Images were obtained using a Zeiss Axioplan microscope with a 0.3 NA 10× Zeiss Plan-Neofluar objective unless otherwise stated. Images were captured using Scion Image (version 1.63) and globally processed for brightness and contrast using Adobe Photoshop (version 7.0).

To determine statistical significance, the mean data obtained from two groups were analyzed using unpaired Student's t-tests. Data from multiple groups with a single independent variable were analyzed by one-way ANOVA with Neuman-Keuls post test comparisons using GraphPad Prism version 4.0a (GraphPad Software). Data from multiple groups with two independent variables were analyzed by two-way ANOVA with Neuman-Keuls post-test comparisons using SigmaStat Software version 2.03 (SPSS Science Inc.). For all tests, the significance of the difference between means was accepted at the 0.05 level.

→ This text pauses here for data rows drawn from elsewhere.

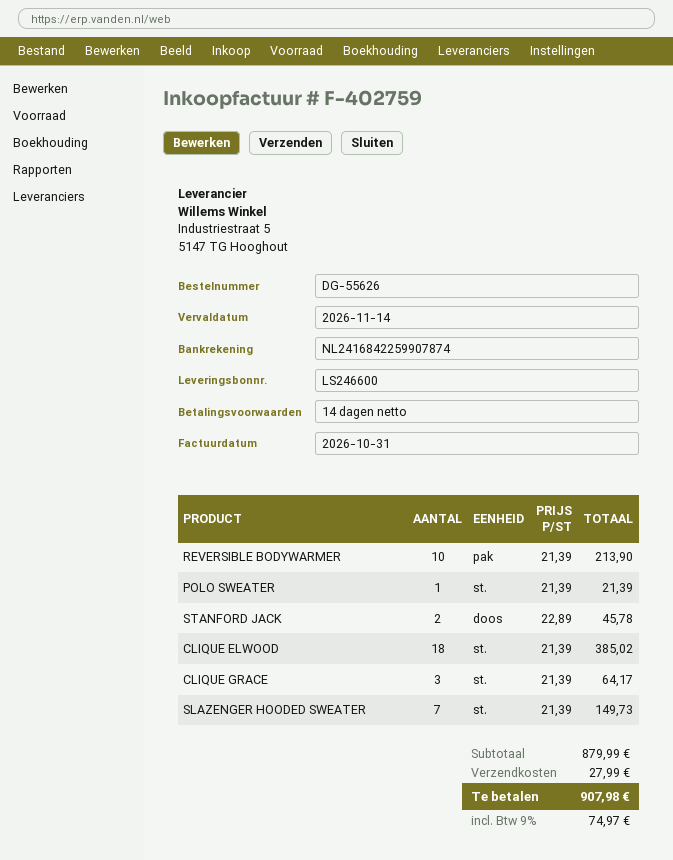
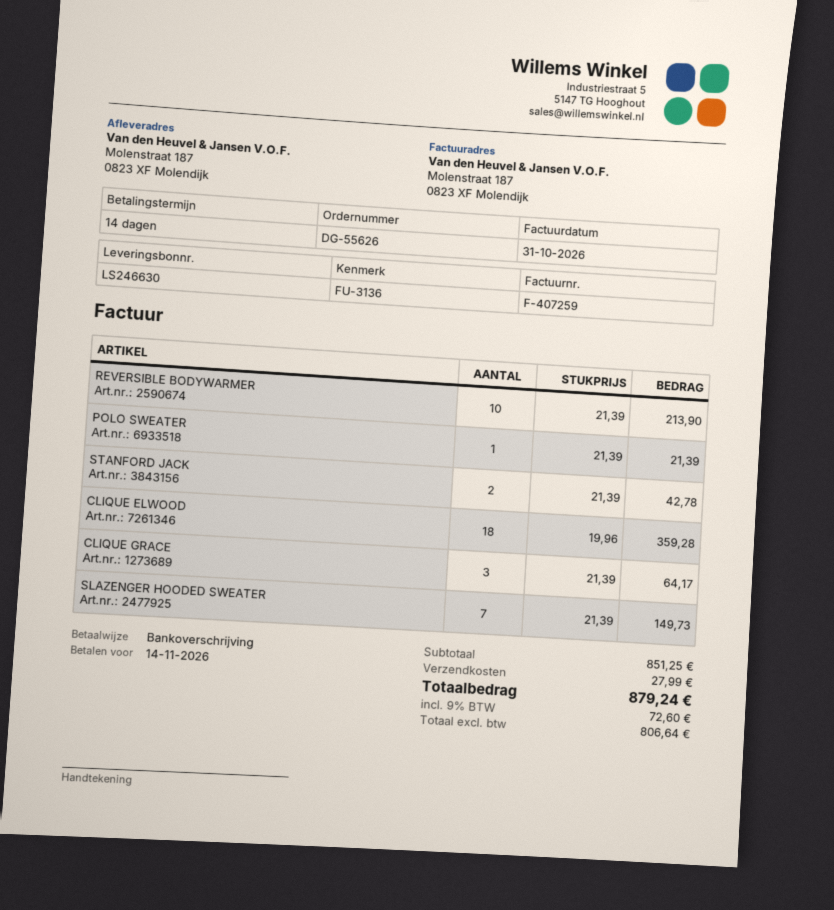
delivery note number: LS246600 -> LS246630
invoice number: F-402759 -> F-407259
STANFORD JACK: 2 x 22.89 = 45.78 -> 2 x 21.39 = 42.78
CLIQUE ELWOOD: 18 x 21.39 = 385.02 -> 18 x 19.96 = 359.28
subtotal: 879.99 -> 851.25
tax: 9% = 74.97 -> 9% = 72.60
total: 907.98 -> 879.24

We thankfully acknowledge Seung Kyoon Woo for providing NFAT5 antisera, T. J. Murphy for advice on cloning and Russ Price and Edward Morgan for helpful discussions. We would also like to thank Brenda Bondesen, Kim Kafadar and Jonathon Wetherington for assistance with muscle precursor cell isolation, flow cytometry and in vivo electroporation, respectively. This work was supported by National Institute of Health Grants AR-47314 and AR-48884 to G.K.P.